The Twenty-Fourth of June eBook

This eBook from the Gutenberg Project consists of approximately 352 pages of information about The Twenty-Fourth of June.

The Twenty-Fourth of June eBook

This eBook from the Gutenberg Project consists of approximately 352 pages of information about The Twenty-Fourth of June.

CHAPTER

       I. The Curtain Rises on a Home

      II.  Richard Changes His Plans

     III.  While It Rains

      IV.  Pictures

       V. Richard Pricks His Fingers

      VI.  Unsustained Application

     VII.  A Traitorous Proceeding

    VIII.  Roses Red

      IX.  Mr. Kendrick Entertains

       X. Opinions and Theories

      XI.  “The Taming of the Shrew”

     XII.  Blankets

    XIII.  Lavender Linen

     XIV.  Rapid Fire

      XV.  Making Men

     XVI.  Encounters

    XVII.  Intrigue

   XVIII.  The Nailing of a Flag

     XIX.  In the Morning

      XX.  Side Lights

     XXI.  Portraits

    XXII.  Roberta Wakes Early

   XXIII.  Richard Has Waked Earlier

    XXIV.  The Pillars of Home

     XXV.  A Stout Little Cabin

CHAPTER I

THE CURTAIN RISES ON A HOME

None of it might ever have happened, if Richard Kendrick had gone into the house of Mr.

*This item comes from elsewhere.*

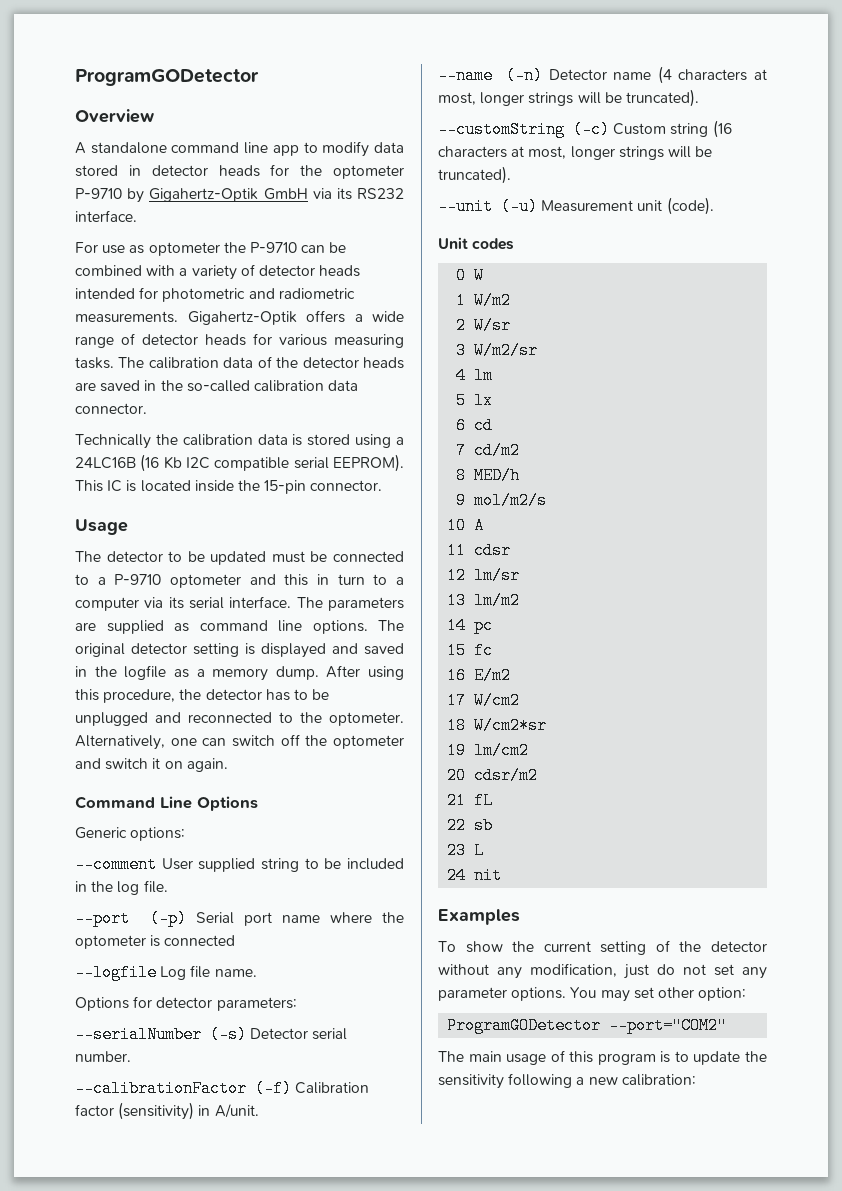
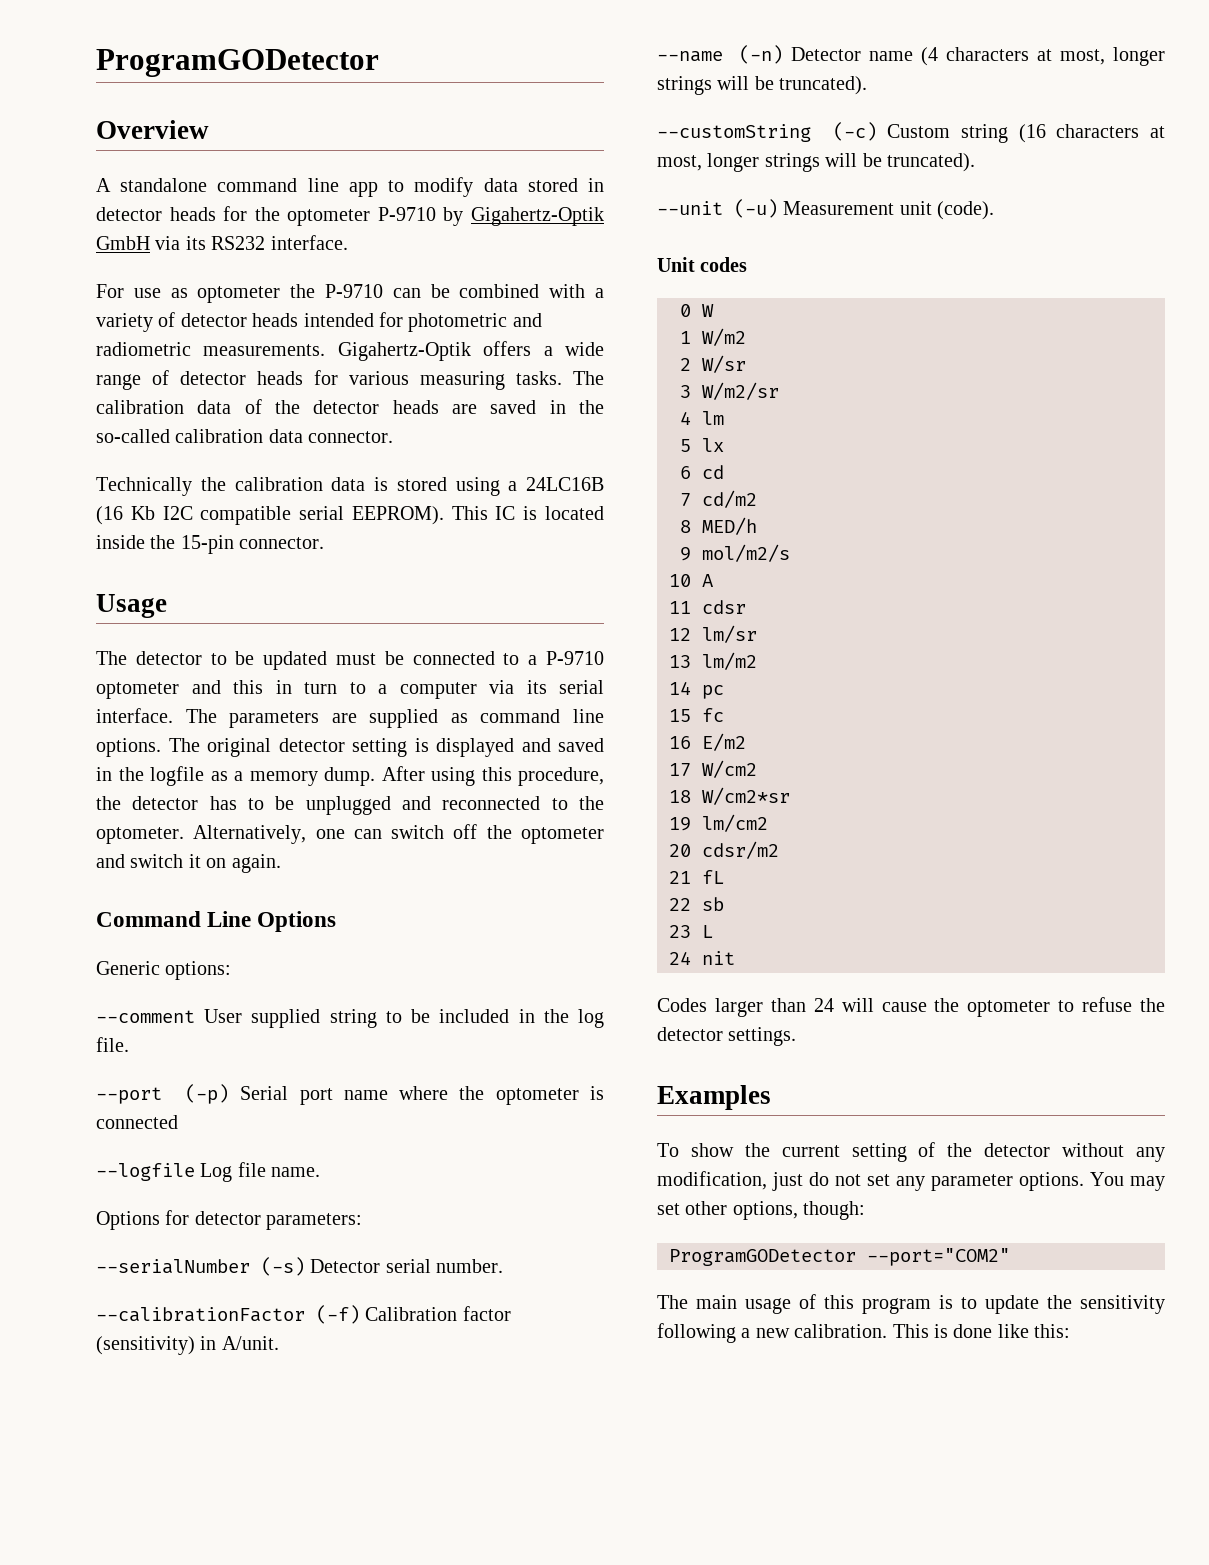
(503, 875) none -> [657,997,1165,1017] [657,1027,797,1046] // Codes larger than 24 will cause the optometer to refuse the detector settings.
[698,987,747,1001] option: -> [732,1201,866,1220] options, though:
[621,1074,696,1086] calibration: -> [794,1324,1071,1338] calibration. This is done like this:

Robert Gray, on that first night, by the front door.  For, if he had made his first entrance by that front door, if he had been admitted by the maidservant in proper fashion and conducted into Judge Calvin Gray’s presence in the library, if he had delivered his message, from old Matthew Kendrick, his grandfather, and had come away again, ushered out of that same front door, the chances are that he never would have gone again.  In which case there would have been no story to tell.

It all came about—­or so it seems—­from its being a very rainy night in late October, and from young Kendrick’s wearing an all-concealing motoring rain-coat and cap.  He had been for a long drive into the country, and had just returned, mud-splashed, when his grandfather, having taken it into his head that a message must be delivered at once, requested his grandson to act as his messenger.

So the young man had impatiently bolted out with the message, had sent his car rushing through the city streets, and had become a still muddier and wetter figure than before when he stood upon the porch of the old Gray homestead, well out in the edge of the city, and put thumb to the bell.

His hand was stayed by the shrill call of a small boy who dashed up on the porch out of the dusk.  “You can’t get in that way,” young Ted Gray cried.  “Something’s happened to the lock—­they’ve sent for a man to fix it.  Come round to the back with me—­I’ll show you.”

So this was why Richard Kendrick came to be conducted by way of the tall-pillared rear porch into the house through the rear door of the wide, central hall.  There was no light at this end of the hall, and the old-fashioned, high-backed settee which stood there was in shadow.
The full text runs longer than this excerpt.